Vivemos numa terra de humoristas, profissionais ou não. Em qualquer lugar você encontra alguém espirituoso, com o chiste afiado na ponta da língua, o dito fescenino cabeludíssimo, a anedota engraçada de fazer chorar de tanto dar gaitada. Começamos esse ritual de alegre descompostura a partir de nós mesmos, rindo da nossa cara larga no espelho todos os dias. Está aí o Tiririca para não me deixar mentir: peruca loura sob um chapeuzinho roto, desdentado, bigodinho de trocador de ônibus, fanhoso, dancinha miúda, o popular cabra fresco e fuleiragem que de abestado só tem o andar. Aí a cabeça, que não para de pensar, maquina: rimos dele pela miséria que ele representa? O artista é o outro (nós) que tentamos destruir com a nossa gargalhada? E agora, José?
Atravessamos um tempo cheio de complexidades que os bem ou mal pensantes, à falta de um melhor termo ou do que fazer, resolveram classificar de politicamente correto. Nêga maluca agora é sobremesa alcunhada de mulher afro-descendente portadora de afecção mental. Anão é o cidadão com altura verticalmente prejudicada. E assim caminha a humanidade, deixando o seu rastro de hipocrisia e cinismo. Contudo, impõem-se cada vez mais o respeito e a tolerância como condições indispensáveis à convivência entre iguais. Duvida? Na rua, tente dar um coió para a moça bem apanhada ou um fiu-fiu para o rapaz de modos delicados, como se fazia à beça no passado. A reprovação será geral, se não der em volumosos processos. E dirão: ainda vai?

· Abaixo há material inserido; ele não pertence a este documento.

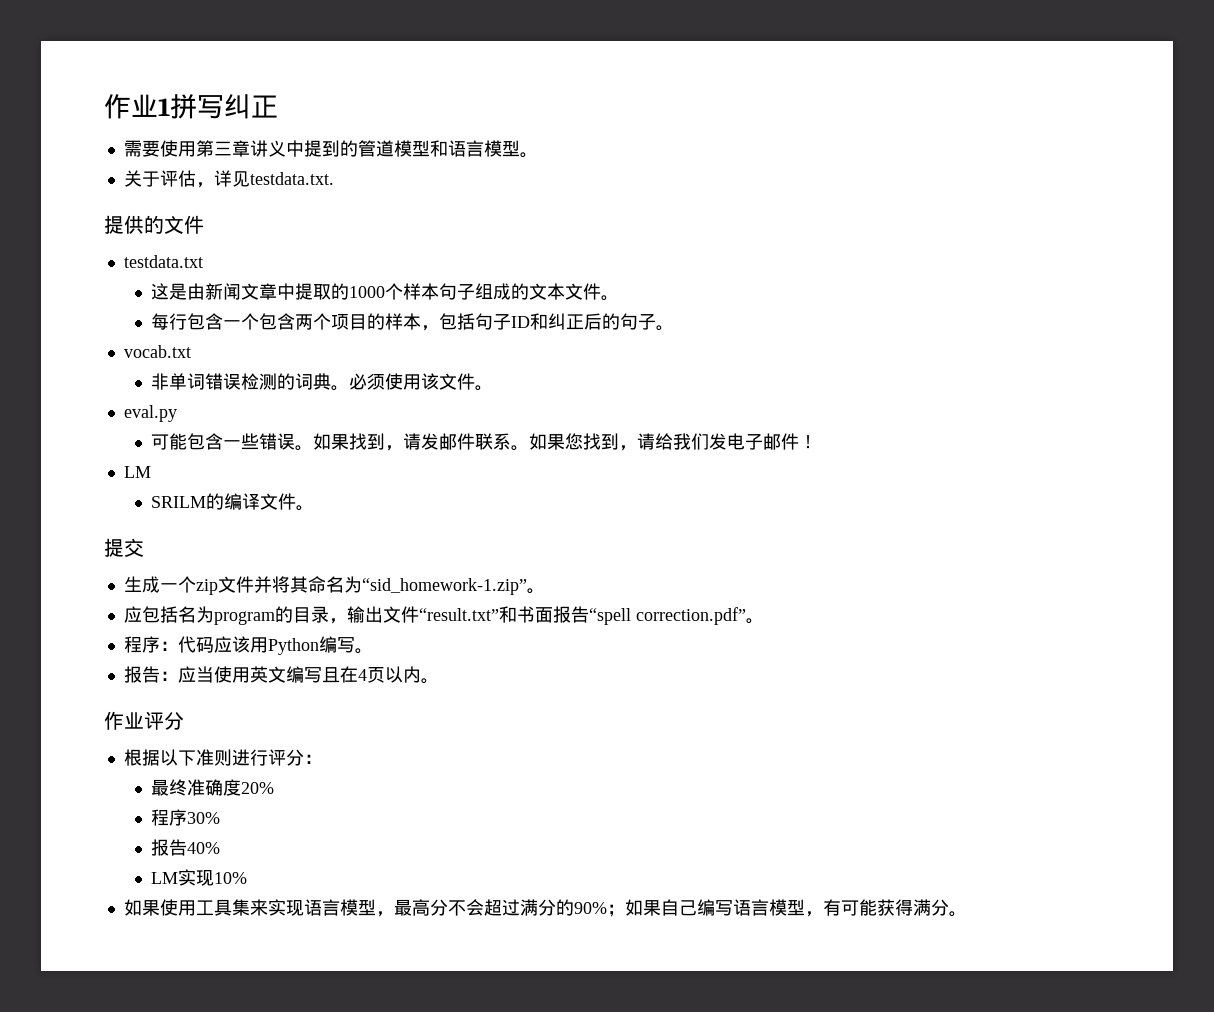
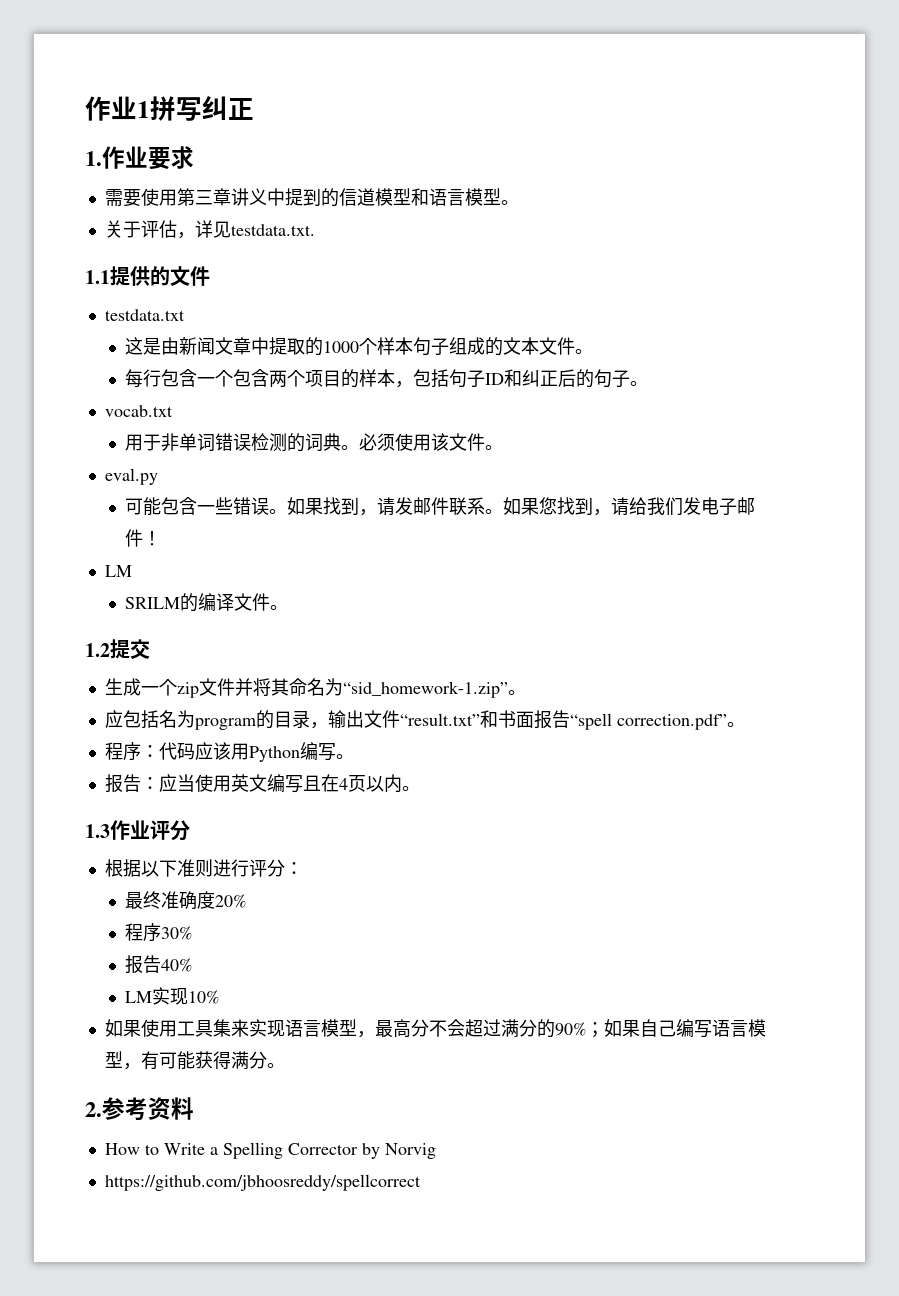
(278, 106) none -> [85,146,194,170] // 1.作业要求
[357,140,376,157] 管 -> [338,188,357,206] 信
(334, 178) none -> [85,270,110,284] 1.1
(191, 351) none -> [125,434,162,451] 用于
(314, 508) none -> [85,643,110,657] 1.2
(439, 681) none -> [85,824,110,838] 1.3
(967, 914) none -> [85,1097,194,1121] [104,1142,436,1159] [104,1174,421,1191] // 2.参考资料 // How to Write a Spelling Corrector by Norvig // https://github.com/jbhoosreddy/spellcorrect

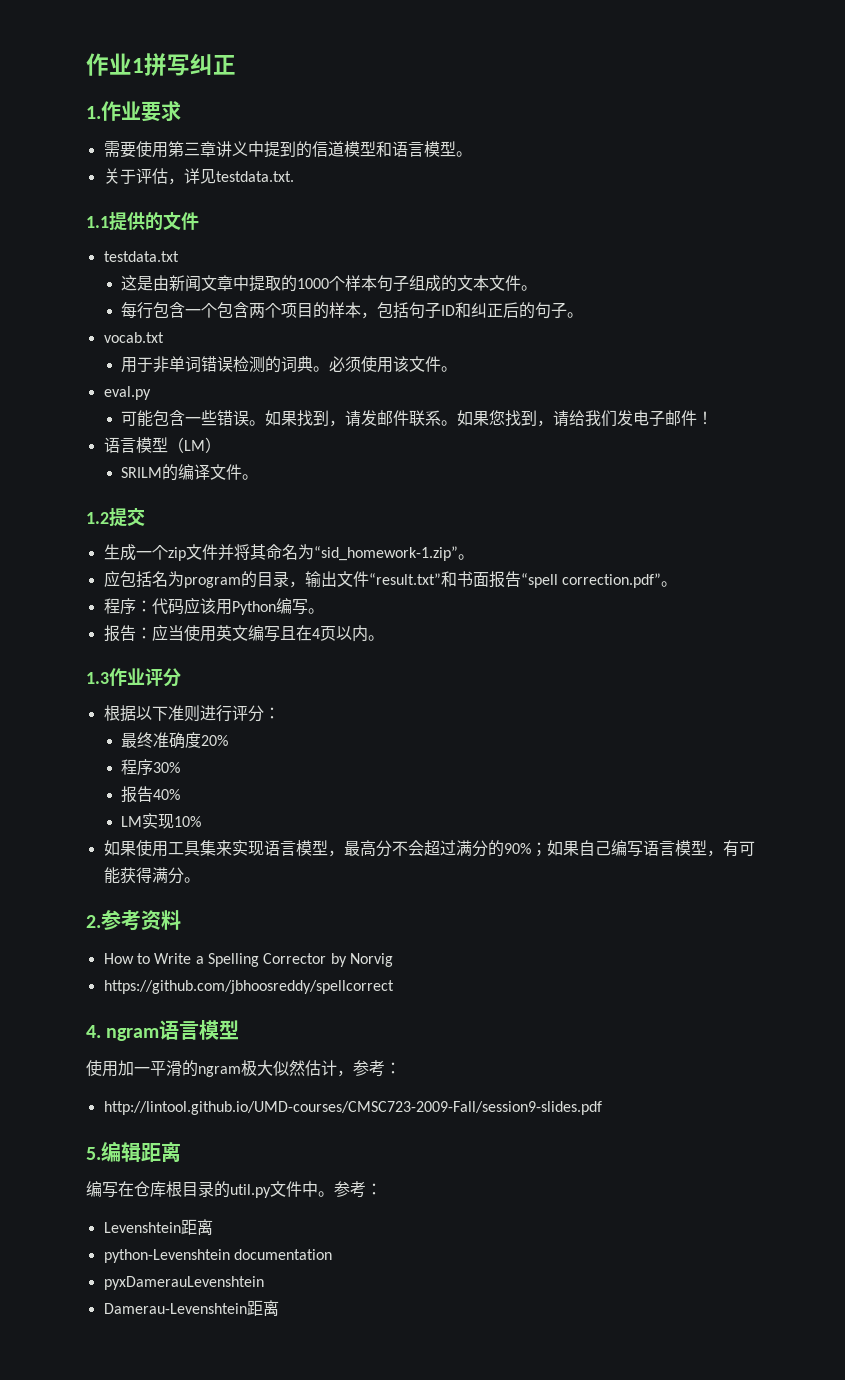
[104,565,132,577] LM -> [103,437,221,453] 语言模型（LM）
(421, 1182) none -> [86,1020,240,1041] [86,1060,401,1077] [103,1101,602,1115] [86,1141,181,1162] [86,1181,382,1198] [103,1219,213,1235] [103,1249,332,1263] [103,1276,264,1290] [103,1300,279,1316] // 4. ngram语言模型 // 使用加一平滑的ngram极大似然估计，参考： // http://lintool.github.io/UMD-courses/CMSC723-2009-Fall/session9-slides.pdf // 5.编辑距离 // 编写在仓库根目录的util.py文件中。参考： // Levenshtein距离 // python-Levenshtein documentation // pyxDamerauLevenshtein // Damerau-Levenshtein距离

Dia desses, dei uma espiada num já velho programa do Chico Anysio. Estavam lá a gostosa burra, o judeu miserável, o árabe desonesto, a bicha afetada, o negro moleque e outros tipos impagáveis do genial cômico cearense. “Isso não é uma mulher, é um defeito físico!”, dizia um outro seu pândego personagem, abraçado à empregada mulata e roliça, à sua esposa desconjuntada. Pensei de mim para comigo: “há quem ria disso hoje?”. O certo é que os tradicionais protagonistas motivadores de chacotas, ditos estereótipos, alguns deles elencados aí em cima, hoje têm por trás de si toda uma estrutura que lhes garante a devida reverência. Ficou menos jovial o mundo? Talvez. Sei apenas que gracejar tornou-se complicado. É que ficou feio dar risada da ferida alheia.

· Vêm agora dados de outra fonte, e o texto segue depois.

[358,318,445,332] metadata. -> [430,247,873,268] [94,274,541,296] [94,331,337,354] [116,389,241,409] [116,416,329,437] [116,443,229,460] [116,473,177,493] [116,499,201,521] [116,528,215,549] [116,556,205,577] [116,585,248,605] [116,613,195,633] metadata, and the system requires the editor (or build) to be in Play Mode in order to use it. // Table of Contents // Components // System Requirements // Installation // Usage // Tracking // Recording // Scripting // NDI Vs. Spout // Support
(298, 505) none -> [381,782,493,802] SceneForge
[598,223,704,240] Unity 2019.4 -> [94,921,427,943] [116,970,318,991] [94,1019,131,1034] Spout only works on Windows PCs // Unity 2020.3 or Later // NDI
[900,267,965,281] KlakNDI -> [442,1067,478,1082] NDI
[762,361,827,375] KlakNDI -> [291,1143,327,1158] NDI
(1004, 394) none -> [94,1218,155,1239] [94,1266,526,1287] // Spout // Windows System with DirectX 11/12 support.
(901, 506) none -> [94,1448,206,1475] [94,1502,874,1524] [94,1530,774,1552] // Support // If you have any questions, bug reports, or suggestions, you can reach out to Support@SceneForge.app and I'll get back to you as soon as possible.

Que as minhas palavras não sejam entendidas como uma restrição à sagrada liberdade de expressar-se ou como justificativa a bárbaros atos de terror como o cometido recentemente na França. Leiam-nas como o epitáfio de um certo tipo de humorismo que há muito se encontra morto e enterrado, apesar de vez ou outra botar o rosto na janela. Minha culpa, minha culpa, minha máxima culpa: aqui mesmo, neste hebdomadário espaço que me é reservado, poderão ser encontrados traços desse jeito galhofeiro de enxergar o planeta. Pudera: antigo morador da vila da Base Aérea, ex-aluno do Colégio Cearense, torcedor do Ceará, arquiteto, rueiro e boêmio não poderia dar em outra coisa. Mas estou melhorando: de manhã, vi um sujeito se estatelar no chão e nem tremi a boca...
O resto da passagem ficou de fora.